Records to process:
......
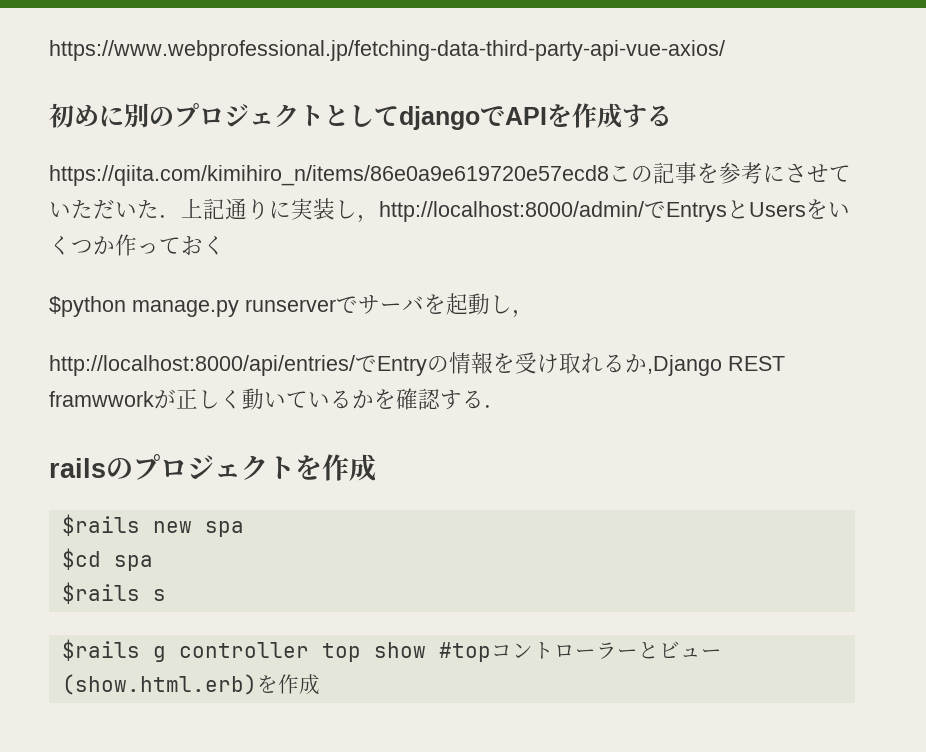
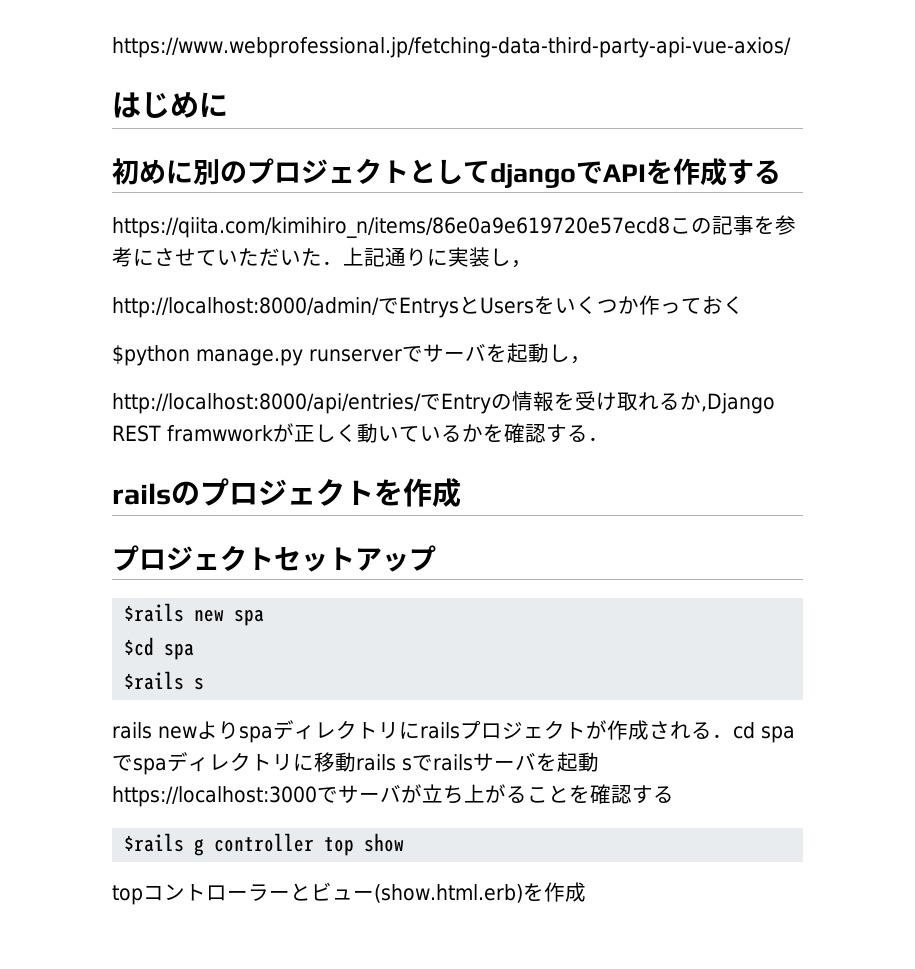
(725, 50) none -> [112,92,228,118] // はじめに
(379, 219) none -> (532, 264) //
(376, 468) none -> [112,545,436,572] // プロジェクトセットアップ
(166, 595) none -> [112,720,795,743] [112,752,599,775] [112,784,674,807] // rails newよりspaディレクトリにrailsプロジェクトが作成される．cd spaでspaディレクトリに移動rails sでrailsサーバを起動https://localhost:3000でサーバが立ち上がることを確認する
[438,642,491,662] #top -> [112,885,143,905] // top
......
Problem details: Output all of the entries once more, word for word, with the images removed.

Solution for this exercise:
(725, 50) none -> [112,92,228,118] // はじめに
(379, 219) none -> (532, 264) //
(376, 468) none -> [112,545,436,572] // プロジェクトセットアップ
(166, 595) none -> [112,720,795,743] [112,752,599,775] [112,784,674,807] // rails newよりspaディレクトリにrailsプロジェクトが作成される．cd spaでspaディレクトリに移動rails sでrailsサーバを起動https://localhost:3000でサーバが立ち上がることを確認する
[438,642,491,662] #top -> [112,885,143,905] // top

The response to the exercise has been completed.